I Hired A Sex Worker To Save My Marriage. Here's How It Changed Our Lives.

The author and her husband, selfie

The author and her husband, Kurt, "madly in love."

Courtesy of Laura Zam

“Do you mind if I touch you?” asked the erotic professional whose sandalwood burning, chakra-chic bedroom I’d recently entered. She was speaking of our general arrangement. We were staring at her bed. In her red wrap-dress, gold sandals and brown bob, she looked like a 50-something starlet from a bygone era. Her current vocation was more relevant.

On her website, I’d read she was a “tantrika” offering sensual experiences for therapeutic purposes: a practice loosely known as sexological bodywork. This type of genital client engagement — featured on Gwyneth Paltrow’s Netflix series — is illegal in every state except California. We were not in California.

I hadn’t come for criminality. As a petite, middle-aged woman with a penchant for blazers and low heels, I’d arrived at this last resort to heal. Thirty years of silence, interspersed with conventional remedies, had yielded little recovery from abuse-related dysfunction. I had issues with desire, arousal, and orgasm. Penetration was just as painful now as my first attempts at 17. This plethora of problems had ruined every relationship I’d ever had. But at 46, miraculously, I married someone wonderful.

Kurt supported my overcoming a universe of hurdles. I couldn’t seem to begin. In fact, all my symptoms got worse after the wedding till our union became a pendulum — nighttime crying swung, in the daylight hours, to tight-jawed pleasantries. This was not the ecstatic merging I’d waited for my entire life. I needed to reclaim a potential that had been stolen from me.

Yet now that I had the chance, I stood frozen before the tantric expert’s brass bed.

“You know,” she began in a lilting Italian accent. Her name was Francesca. “You don’t even have to take your clothes off. Or I could take off my clothes.”

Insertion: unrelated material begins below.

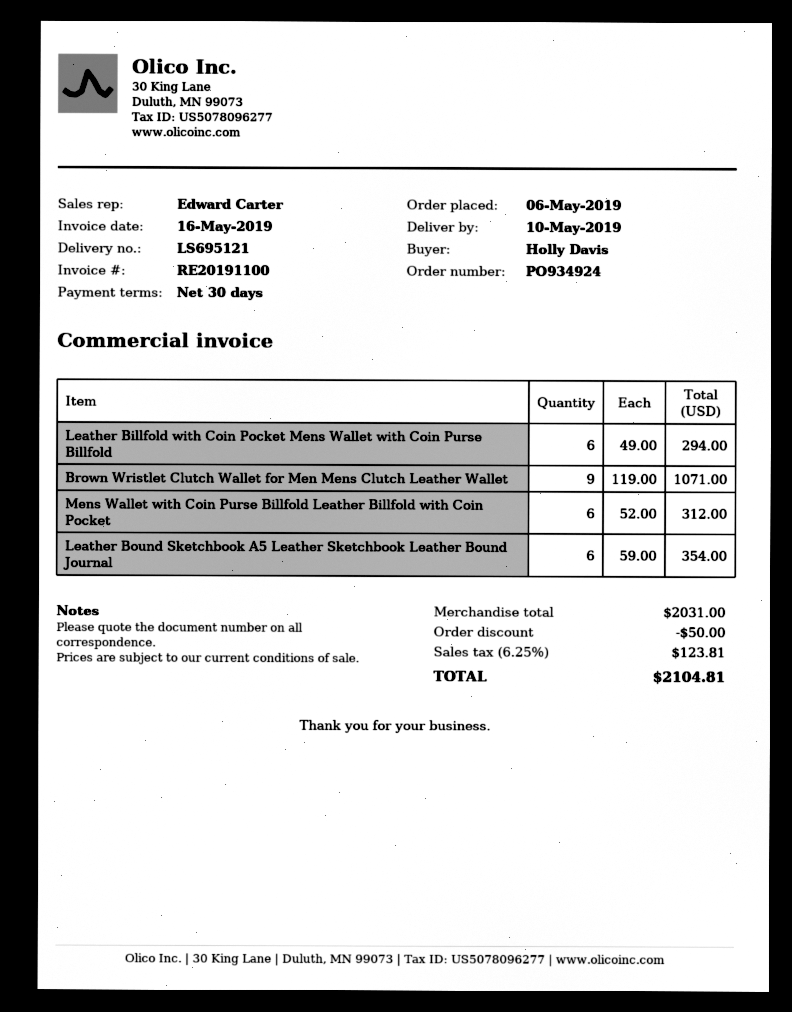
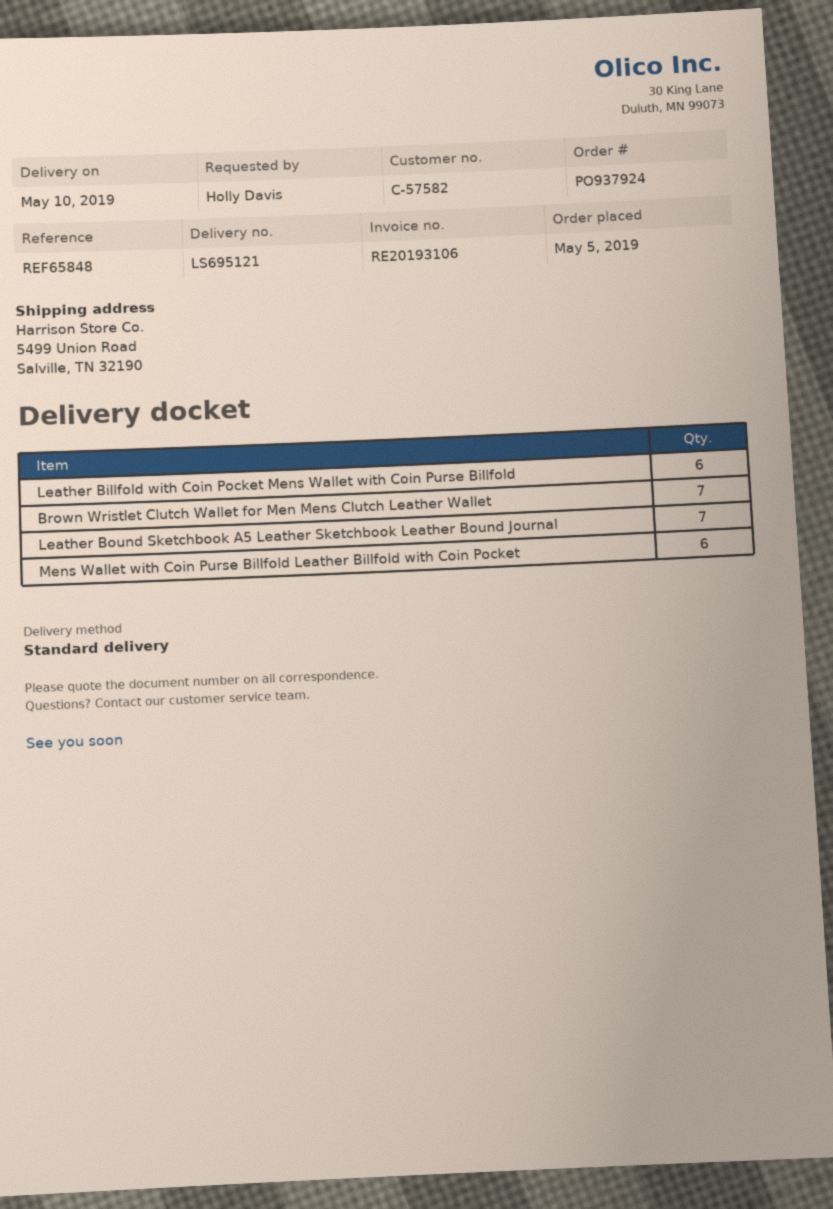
order number: PO934924 -> PO937924
order date: 2019-05-06 -> 2019-05-05
invoice number: RE20191100 -> RE20193106
Brown Wristlet Clutch Wallet for Men Mens Clutch Leather Wallet: 9 -> 7
Leather Bound Sketchbook A5 Leather Sketchbook Leather Bound Journal: 6 -> 7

“That’s OK!” I practically shouted. A second later, taking control of the situation, I began removing my yoga pants. “I only want to take off my lower half,” I told her.

I told myself: Just like at the gynecologist, acknowledging this was nothing like any physician’s office I’d ever been to. I wanted this experience to be different. Maybe I could finally get answers to questions plaguing me since the Reagan years. Why was there burning with intercourse? Were bad sensations the only reason I had no desire? Did I possess a capacity to climax? 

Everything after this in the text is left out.